Accurately identifying patients who have cerebral microbleeds is of clinical importance because their presence has been found to be related to a risk of hemorrhagic transformation after ischemic stroke and to recurrence of spontaneous intracerebral bleeding. A group of Dutch researchers have found that accelerated 3D T2-weighted gradient-recalled-echo (GRE) MR images depict more cerebral microbleeds than do conventional 2D T2-weighted GRE MR images.

A research team from the departments of radiology and epidemiology and biostatistics at Erasmus Medical Center in Rotterdam, the Netherlands, recently conducted a prospective study comparing 3D and 2D T2-weighted GRE MR exams for the depiction of cerebral microbleeds. The results of their research were published in this month’s Radiology.

Axial MR images obtained with conventional 2D T2-weighted GRE (top) (repetition time msec/echo time msec, 775/20; flip angle, 25°; section thickness, 5 mm) and accelerated 3D T2-weighted GRE (bottom) (45/31; flip angle, 13°; section thickness, 1.6 mm zero-padded to 0.8 mm) sequences in the same participant. More cerebral microbleeds (arrows) seen bilaterally in the thalamus region, are visible on the 3D T2-weighted GRE image than the 2D T2-weighted GRE image. Image and caption courtesy of the Radiological Society of North America.

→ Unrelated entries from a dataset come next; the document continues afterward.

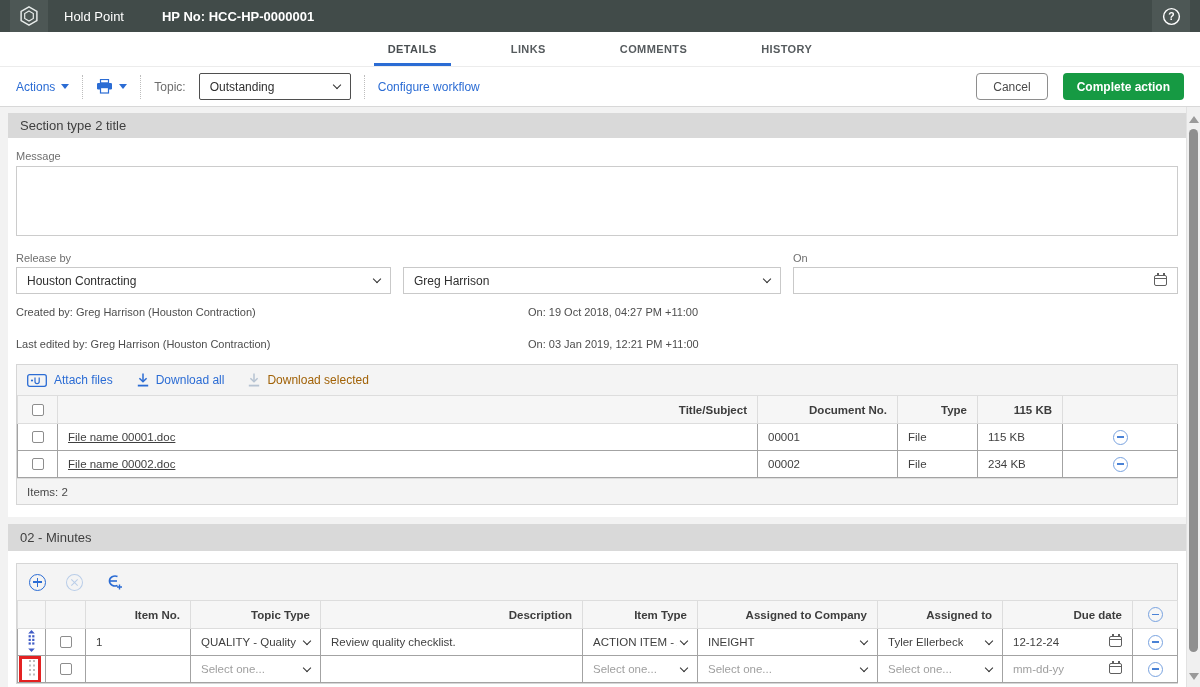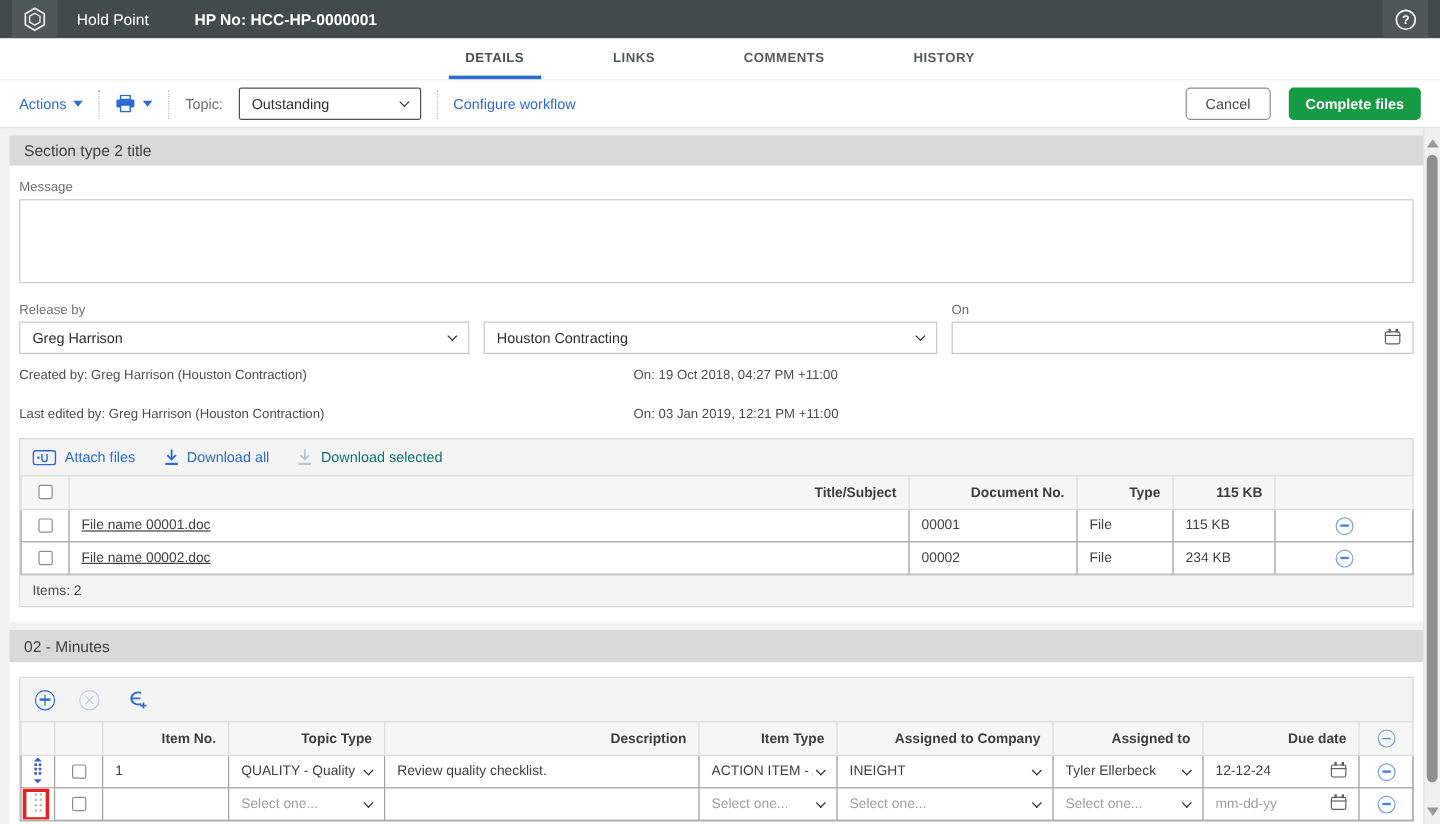"Complete files" button.btn-green { text: files -> action }
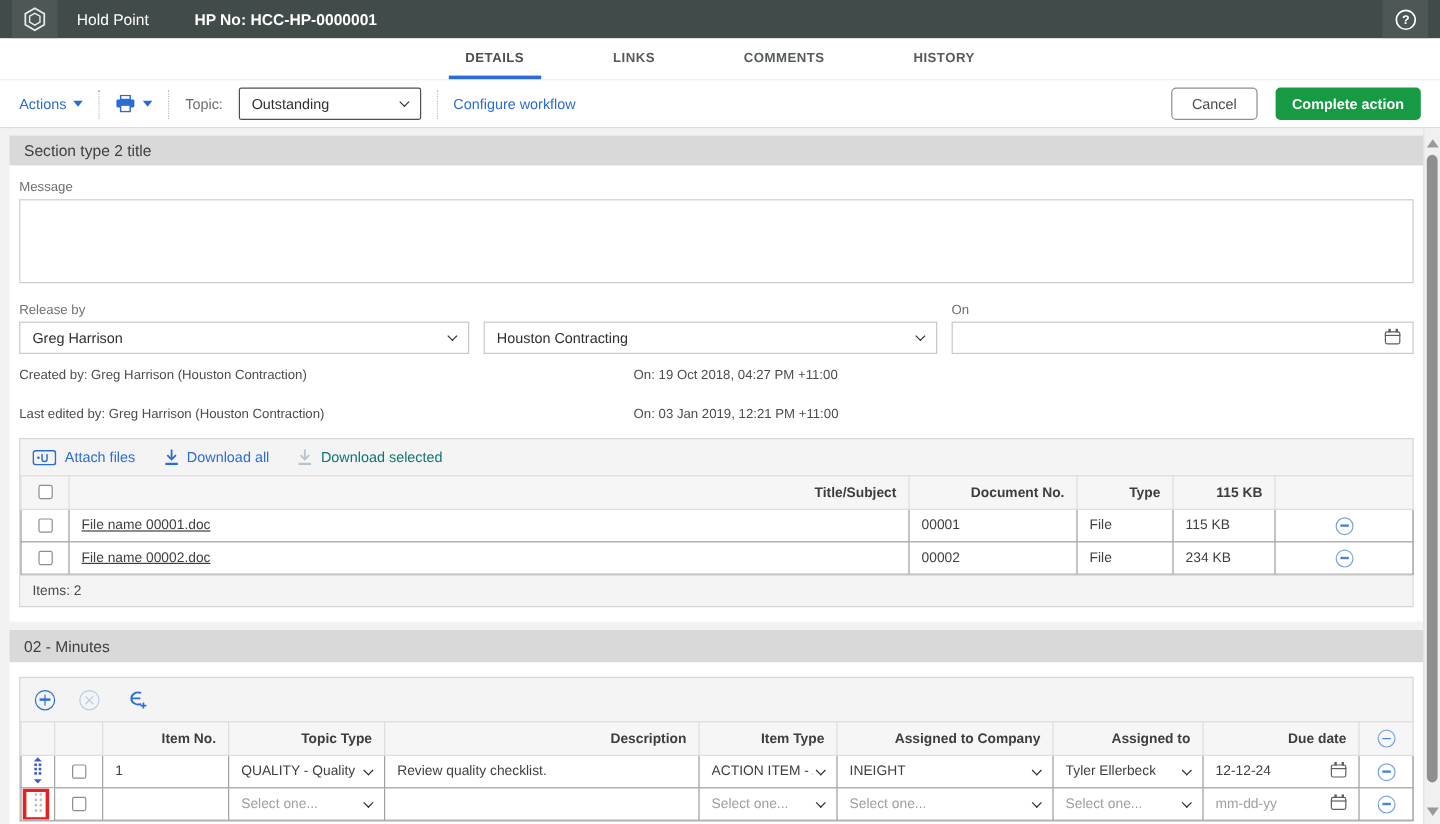"Greg Harrison" div.fake-select { order: before "Houston Contracting" -> after "Houston Contracting" }
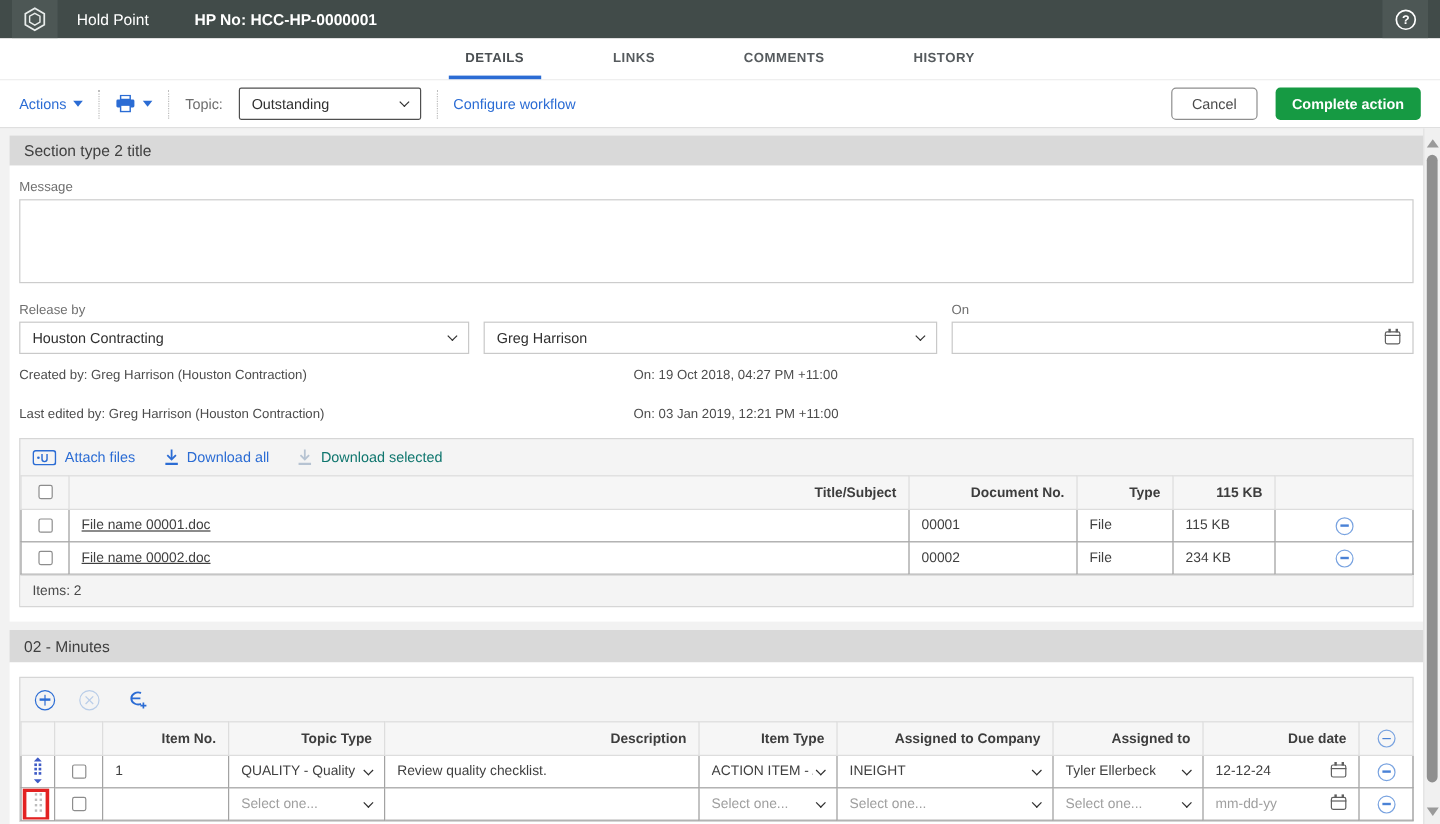"Download selected" .tool-link.disabled { color: #0f766e -> #a16207 }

“Two-dimensional T2-weighted GRE sequences have previously been shown to better depict cerebral microbleeds than conventional spin-echo and fast spin-echo T2-weighted sequences,” the authors wrote.

The team conducted MR exams on 200 patients, with a mean age of 79.2 years, using a 1.5-Tesla MR system (GE Healthcare) and an 8-channel head coil. The cohort underwent both 2D and 3D imaging sequences using standard protocols at the institution.

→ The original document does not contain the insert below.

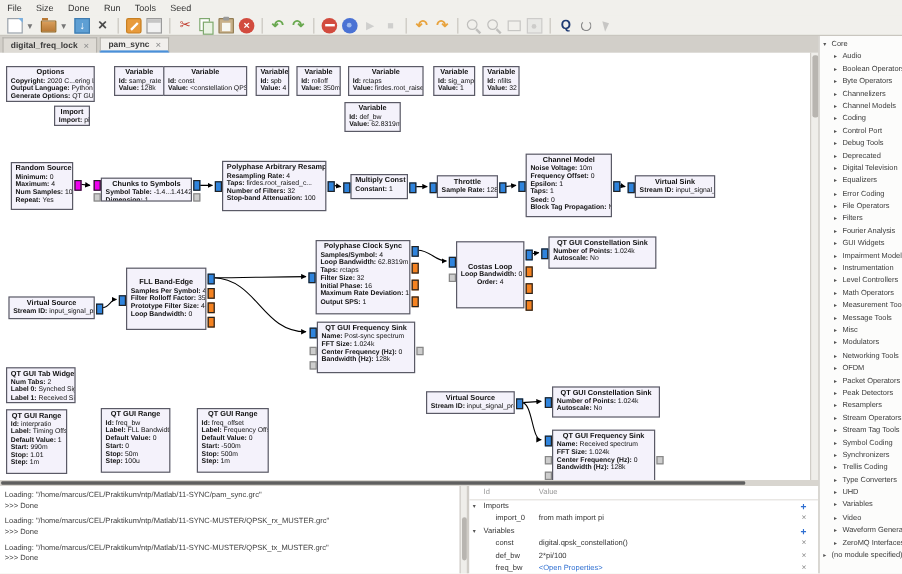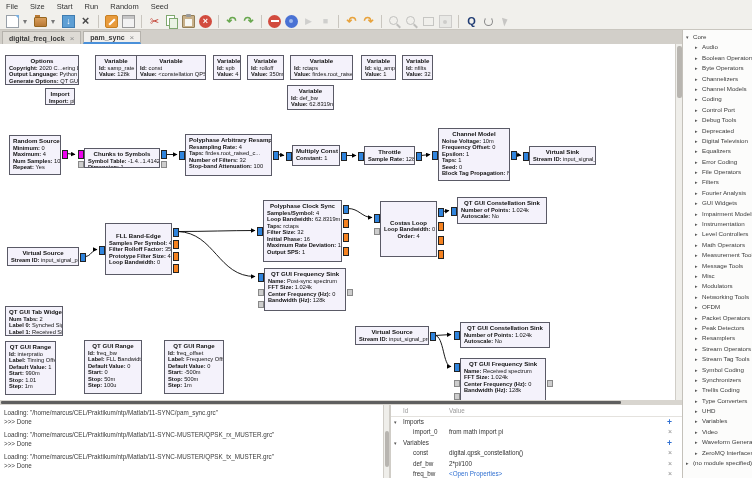"Start" span.mi { text: Start -> Done }
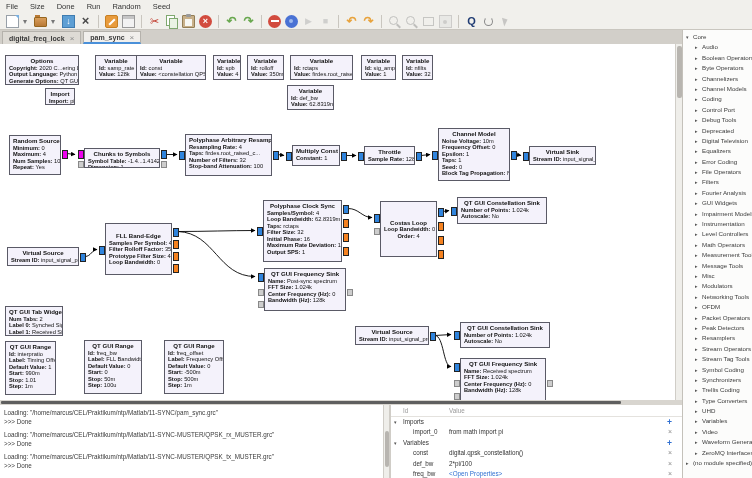"Random" span.mi { text: Random -> Tools }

The images from the studies were randomly allocated to one of two reviewers that were blinded to the other sequence and to all clinical information. The 2D images were interpreted first, in random order, and three weeks later, the 3D images were interpreted by the same reviewers. All studies with a potential microbleed were reviewed for confirmation by a neuroradiologist with 7 years experience interpreting neurologic MR images.

“Microbleeds were defined as focal areas of very low signal intensity that were smaller than 10 mm in size,” the researchers noted.

Cerebral microbleeds were detected on both the 2D and 3D sequences; however, the difference in prevalence of the microbleeds between the sequences was highly significant.

“By using a 3D T2-weighted GRE sequence, we found cerebral microbleeds in even more participants than by using a 2D T2-weighted GRE sequence,” according to the researchers.

They reported that there were no microbleeds visualized on the 2D images that were not detected on the 3D images. They noted that a median of 2.5 to 1.0 microbleeds were seen on 3D visualization compared with the 2D sequence.

“Cerebral microbleeds were detected in more persons by using accelerated 3D T2-weighted GRE images than by using conventional 2D T2-weighted GRE images,” they wrote. “Furthermore, in participants who had microbleeds detected on images from both sequences, we identified significantly more microbleeds on the 3D T2-weighted GRE images than on the 2D T2-weighted GRE images.”

Although patients presenting with stroke who have a small number of cerebral microbleeds can be safely treated by thrombolysis, the presence of more microbleeds may indicate a widespread vasculopathic condition warranting a different treatment approach.

“In clinical practice, accurate identification of those patients who have cerebral microbleeds will thus become increasingly important for clinical decision making,” the authors stated.